The short-term outlook remains challenged by the risk of yields and the dollar both moving higher ahead of the late August meeting of central bankers at Jackson Hole. The annual symposium which in the past has been used to send signals of changing policies or priorities to the market.

A weekly close above $1765 in gold would create a bullish candle on the chart and it may help send a supportive signal to a market still dizzy following the latest rollercoaster ride. However, in order to look for a recovery, silver needs to join in as well and, so far, it is struggling with the XAUXAG ratio trading above 75 ounces of gold to one ounce of silver, its highest level and silver’s weakest against gold since December.

Copper’s recent and price-supportive focus on potential supply disruptions in Chile eased as BHP workers at the Escondida mine, representing 5% of global output, voted to accept a final wage proposal. In recent weeks, the threat of supply disruptions have offset surging Covid-19 cases and worries about a Chinese slowdown hitting demand. With the risk of disruptions fading the market could, just like oil, see a period of sideways trading while the current virus outbreak is being brought under control.

While resistance has been established above $4.4/lb, support has been equally strong below $4.20/lb. Overall, however, we still see further upside with the price of High-Grade copper eventually reaching $5/lb, but perhaps not until 2022 when continued demand for copper towards the green transformation and infrastructure projects increasingly could leave the market undersupplied.

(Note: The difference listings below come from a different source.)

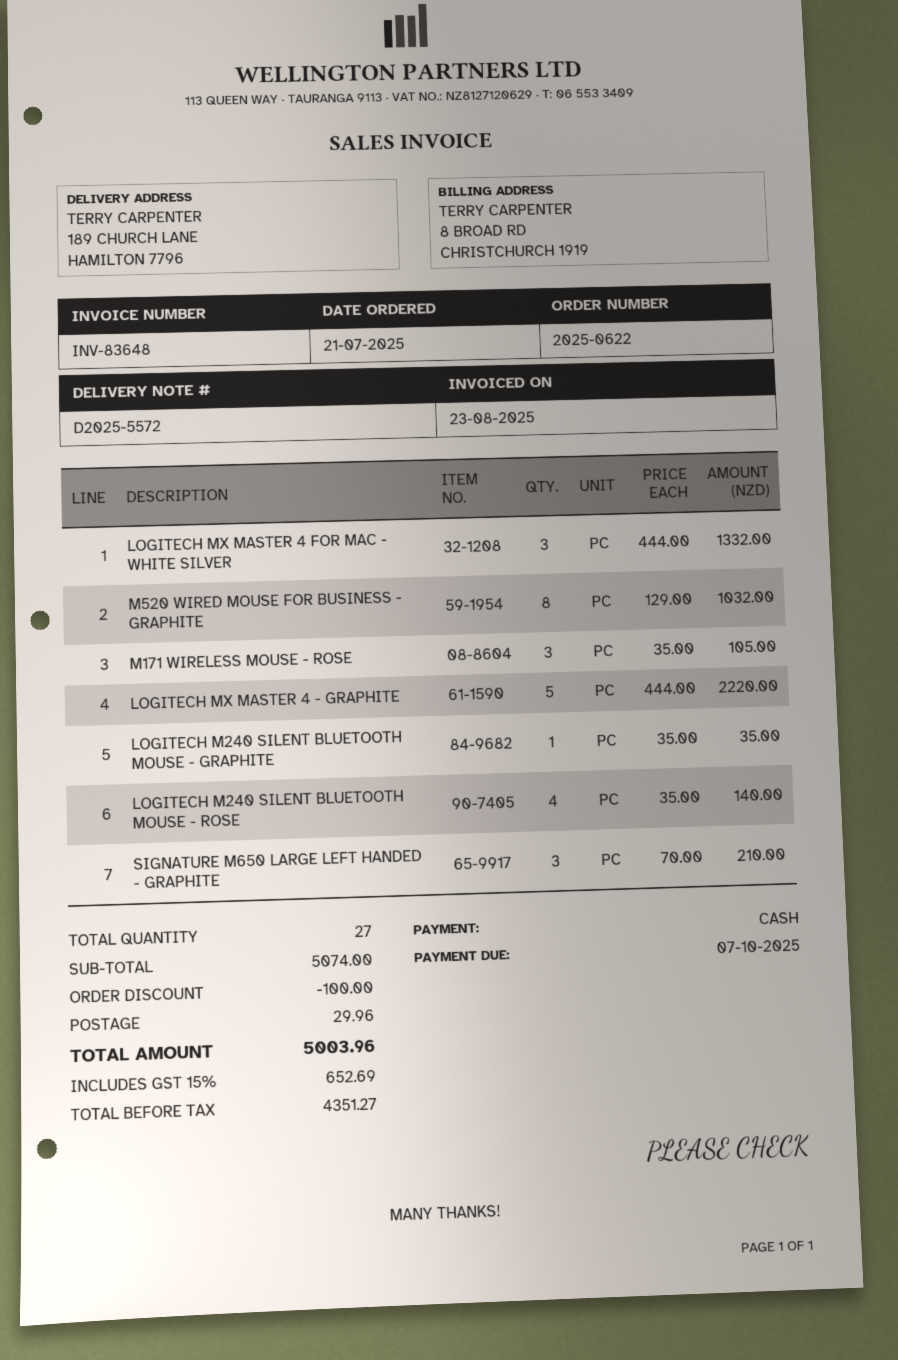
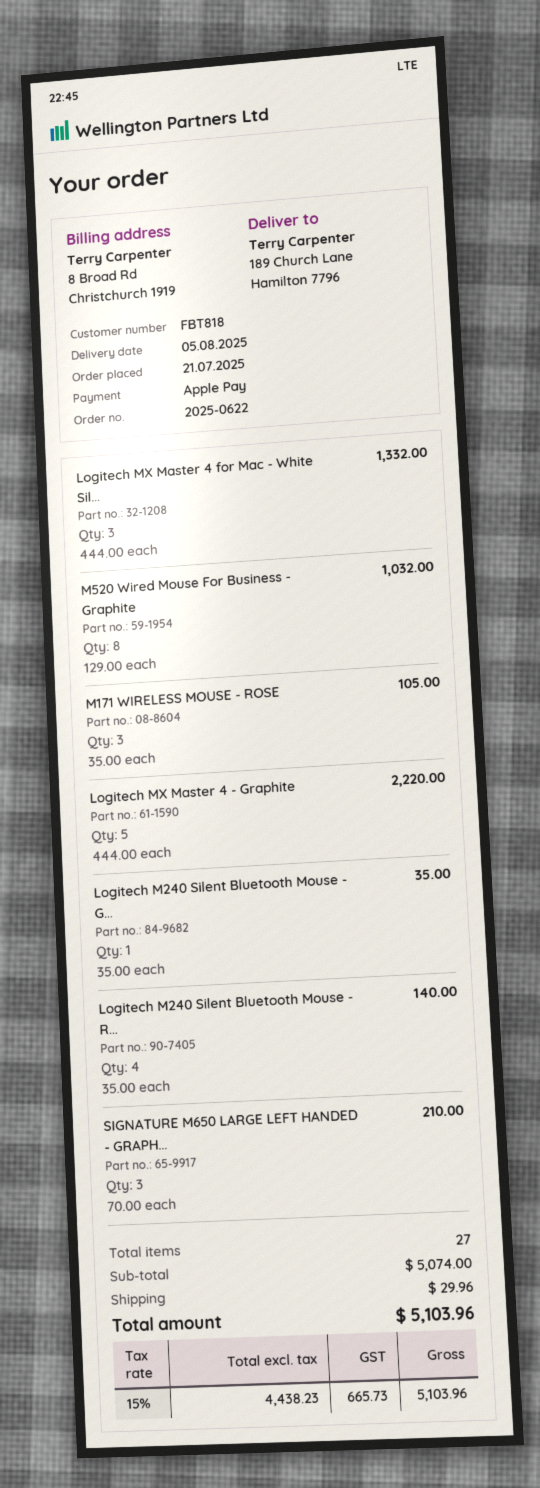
payment method: cash -> Apple Pay
discount: 100.00 -> none
net: 4351.27 -> 4438.23
tax: 15% = 652.69 -> 15% = 665.73
total: 5003.96 -> 5103.96

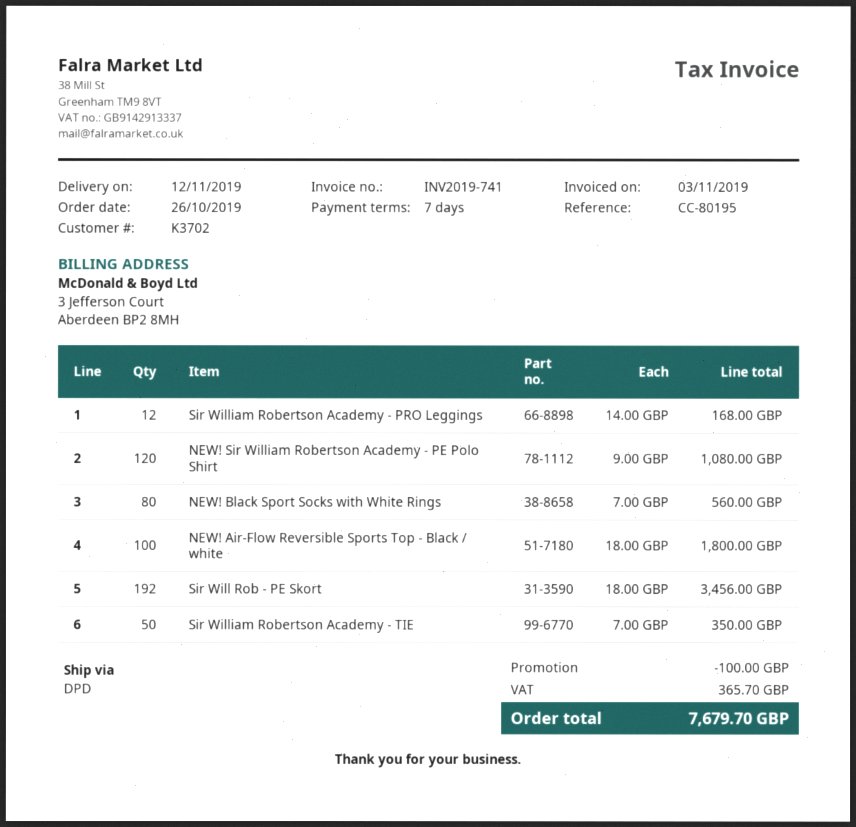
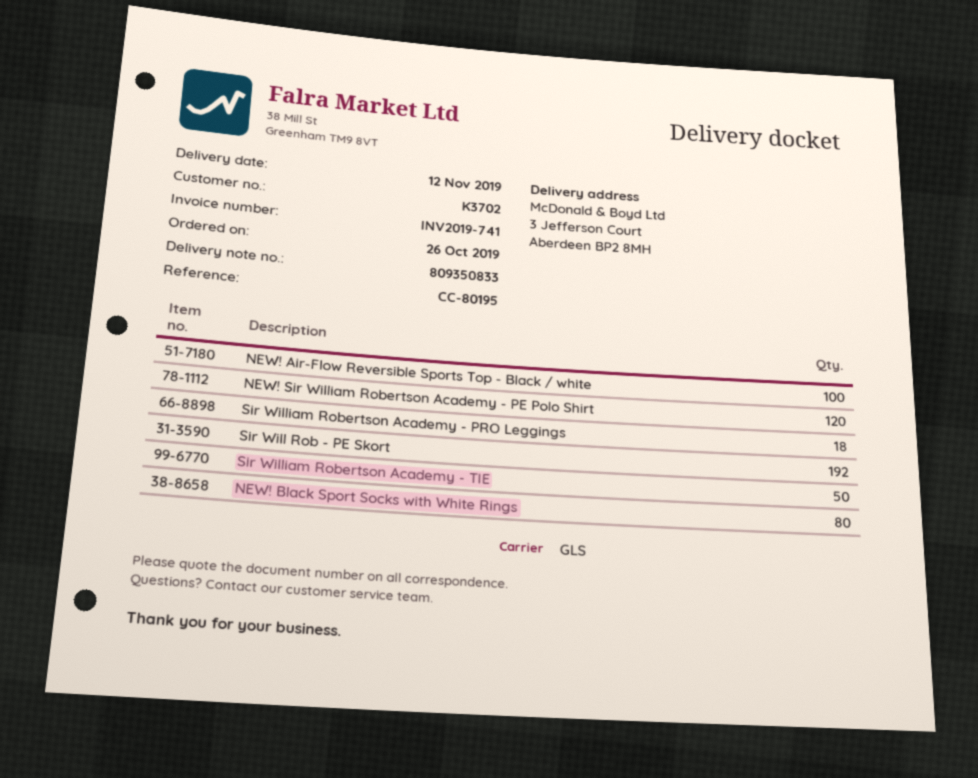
shipping method: DPD -> GLS
Sir William Robertson Academy - PRO Leggings: 12 -> 18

Crude oil remains one of the biggest losers so far this month, only surpassed by iron ore and silver. Following several months where the main focus was on OPEC+ and its ability to support prices by keeping the market relatively tight, the focus has once again reverted to an uncertain demand outlook caused by the rapid spreading of the Delta coronavirus variant, particularly in key importer China. A development that has led to growth downgrades and raise questions about the short-term demand outlook for oil and fuel products from the world’s biggest buyer.

While some of the major bulls on Wall Street see the disruption from the Delta variant being transitory and only negatively impacting demand for a couple of months, both the IEA and OPEC in their latest monthly oil market reports cut their demand outlook for the remainder of the year. The latest wave is leading to a renewed reduction in mobility around the world with the biggest concern being the flare-up in China, where a still-low number of infected has been met by an aggressive approach to contain the outbreak.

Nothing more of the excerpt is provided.